If you've come from our parental review of this film and wish to return to it, simply click on your browser's BACK button.
Otherwise, use the following link to read our complete Parental Review of this film.

QUICK TAKE:
Comedy: During a professional football league strike, a veteran coach tries to get his ragtag group of replacement players ready for the last four games of the season.
PLOT:
Needing to win three of their last four games of the regular season to make the professional football league playoffs, the Washington Sentinels seem to have a good chance, especially considering that their quarterback, Eddie Martel (BRETT CULLEN), is one of the best in the league. Yet, a players' strike suddenly has team owner Edward O'Neil (JACK WARDEN) scrambling for options.

As such, he hires veteran coach Jimmy McGinty (GENE HACKMAN) to round up a team of replacement players to finish out those last four games. Although initially reluctant, McGinty eventually agrees and sets out after his first choice for quarterback, Shane Falco (KEANU REEVES), a one-time college sensation who disappeared after a debacle at the Sugar Bowl several years earlier.

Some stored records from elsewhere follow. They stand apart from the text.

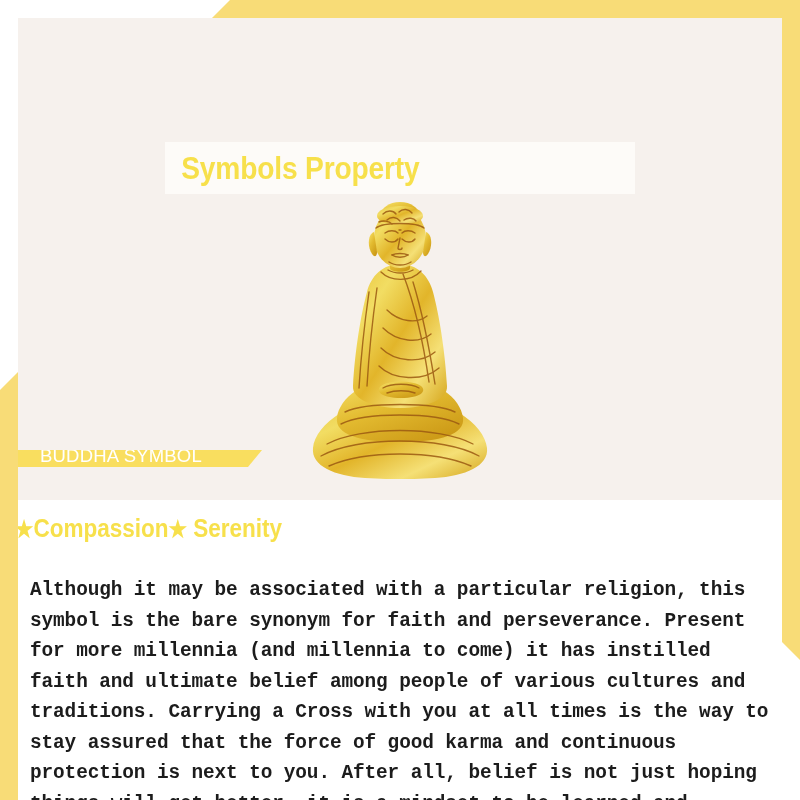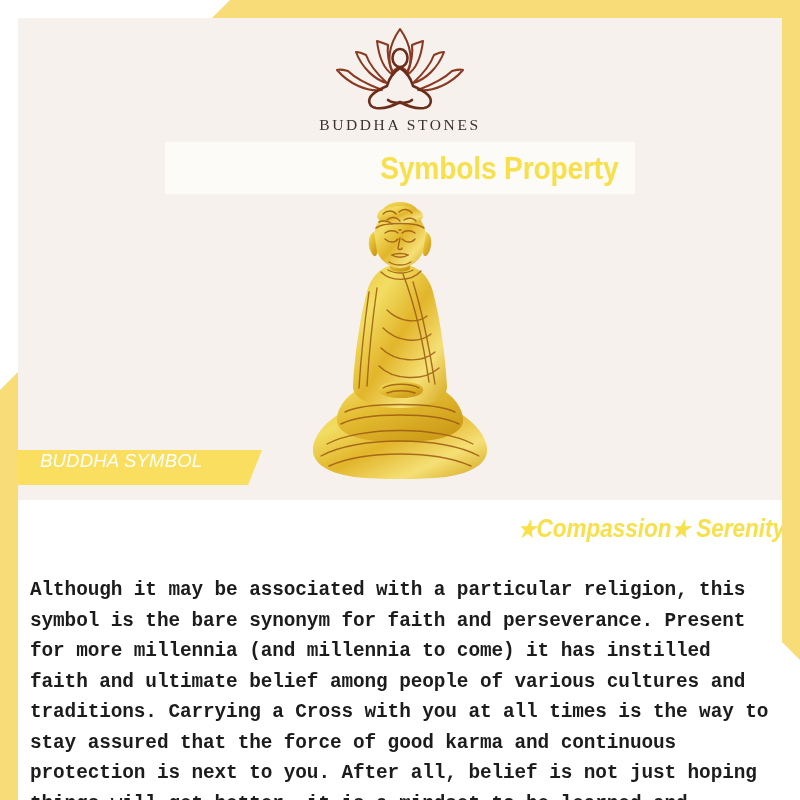--- a/index.html
+++ b/index.html
@@ -214,37 +214,6 @@
   <div class="deco-right-band"></div>
   <div class="deco-left-band"></div>
 
-  <div class="logo-wrap">
-    <svg class="logo-mark" viewBox="0 0 150 92">
-      <g fill="none" stroke="#8a3a22" stroke-width="2.1" stroke-linecap="round" stroke-linejoin="round">
-
-        <path d="M75 7 C63 24, 62 40, 68 50 C72 44, 78 44, 82 50 C88 40, 87 24, 75 7 Z"></path>
-
-        <path d="M52 19 C54 36, 60 48, 68 53 C64 42, 62 30, 63 23 C59 21, 55 20, 52 19 Z"></path>
-
-        <path d="M98 19 C96 36, 90 48, 82 53 C86 42, 88 30, 87 23 C91 21, 95 20, 98 19 Z"></path>
-
-        <path d="M31 30 C37 46, 50 58, 62 61 C52 52, 44 41, 41 33 C37 31, 34 30, 31 30 Z"></path>
-
-        <path d="M119 30 C113 46, 100 58, 88 61 C98 52, 106 41, 109 33 C113 31, 116 30, 119 30 Z"></path>
-
-        <path d="M12 48 C24 62, 42 70, 57 68 C44 63, 30 56, 23 49 C19 48, 15 47, 12 48 Z"></path>
-
-        <path d="M138 48 C126 62, 108 70, 93 68 C106 63, 120 56, 127 49 C131 48, 135 47, 138 48 Z"></path>
-      </g>
-      <g fill="none" stroke="#6b2d1a" stroke-width="2.6" stroke-linecap="round" stroke-linejoin="round">
-
-        <ellipse cx="75" cy="36" rx="7.5" ry="9"></ellipse>
-
-        <path d="M75 46 C68 50, 64 57, 62 64 C58 66, 52 68, 47 73 C42 78, 44 85, 51 86
-                 C60 87, 68 84, 75 80 C82 84, 90 87, 99 86 C106 85, 108 78, 103 73
-                 C98 68, 92 66, 88 64 C86 57, 82 50, 75 46 Z"></path>
-
-        <path d="M63 78 C68 82, 82 82, 87 78"></path>
-      </g>
-    </svg>
-    <div class="logo-text">BUDDHA STONES</div>
-  </div>
 
   <div class="title-banner">
     <span class="title-text">Symbols Property</span>

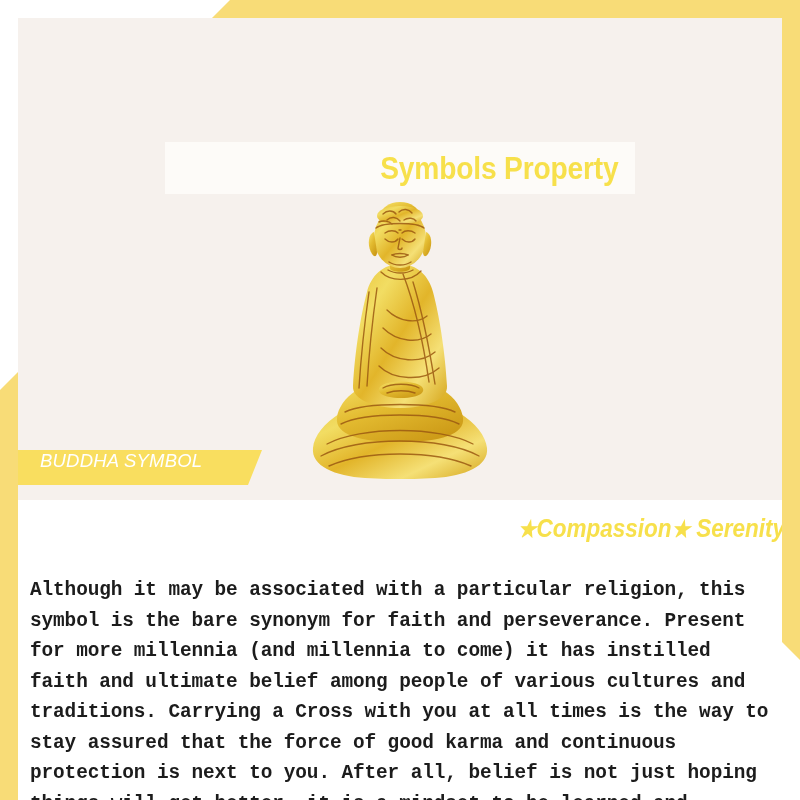--- a/index.html
+++ b/index.html
@@ -100,7 +100,7 @@
     z-index: 3;
     display: flex;
     align-items: center;
-    justify-content: flex-end;
+    justify-content: flex-start;
   }
   .title-text {
     font-family: "Liberation Sans Narrow", "Liberation Sans", sans-serif;

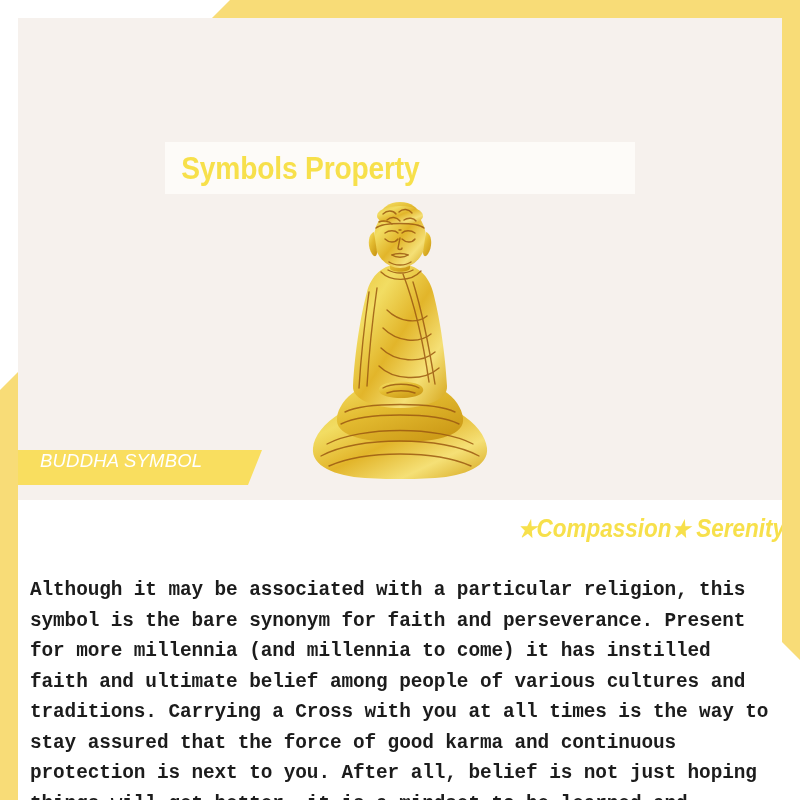--- a/index.html
+++ b/index.html
@@ -134,13 +134,12 @@
     left: 18px;
     top: 450px;
     width: 244px;
-    height: 35px;
+    height: 17px;
     background: #f9de5f;
     clip-path: polygon(0 0, 100% 0, calc(100% - 14px) 100%, 0 100%);
     z-index: 6;
     display: flex;
-    align-items: flex-start;
-    font-style: italic;
+    align-items: flex-end;
   }
   .symbol-tag-label {
     margin-left: 22px;

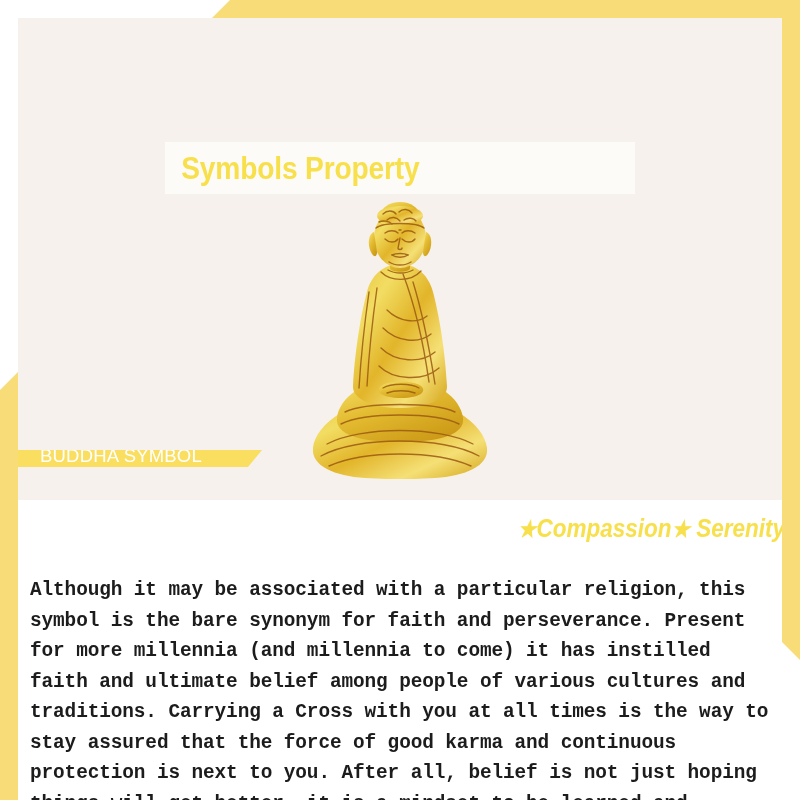--- a/index.html
+++ b/index.html
@@ -166,10 +166,9 @@
     left: 0;
     right: 0;
     top: 514px;
-    text-align: right;
+    text-align: left;
     z-index: 4;
     white-space: nowrap;
-    font-style: italic;
   }
   .subheading-inner {
     display: inline-block;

Falco, who makes a living scraping barnacles off others' boats, is also reluctant, but sensing one last shot at the big time, he also agrees. Among his new teammates is Clifford Franklin (ORLANDO JONES), a fast but butterfingered receiver; Daniel Bateman (JON FAVREAU), a near psychotic and extremely intense cop; Nigel Gruff (RHYS IFANS) a chain-smoking Welsh soccer player; and Earl Wilkinson, a.k.a. "Smith" (MICHAEL JACE), who's been serving time in a Maryland prison.

Then there's born-again Christian Walter Cochran (TROY WINBUSH); music industry bodyguards, Jamal (FAIZON LOVE) and Andre Jackson (MICHAEL "BEAR" TALIFERRO); Jumbo Fumiko (ACE YONAMINE), a former sumo wrestler, and Brian Murphy (DAVID DENMAN), a sensational tight end who happens to be deaf.

With little time to prepare and practice, let alone build any sort of team chemistry, the ragtag group of players must overcome their differences, the taunting and threats from the striking pro players, and the distractions posed by head cheerleader, Annabelle Farrell (BROOKE LANGTON), and her squad of stripper-turned cheerleaders, all as they try to win their games and make it to the playoffs.

OUR TAKE: 3.5 out of 10
Loosely following the old line about fact being stranger than fiction, this is the second film of recent to take a real-life, dramatic incident and use it as the basis for a fictional comedy rather than a dramatic look at the real event. Like John Waters' "Cecil B. Demented" that uses the Patty Hearst kidnapping saga as its jumping off point, "The Replacements" uses the 1987 NFL players strike as its catalyst.

Wishing to gain free agency rights, along with higher salaries and increased pension benefits, the National Football League Players Association called for a strike two games into the 1987 season. In response, the NFL and its team owners simply hired substitute players to cross the picket lines and continue playing the schedule. Those players - a hodgepodge of former college talent and generally anyone else who could make the cut - got the chance for NFL glory, but it was short-lived as the strike ended just twenty-four days after it began.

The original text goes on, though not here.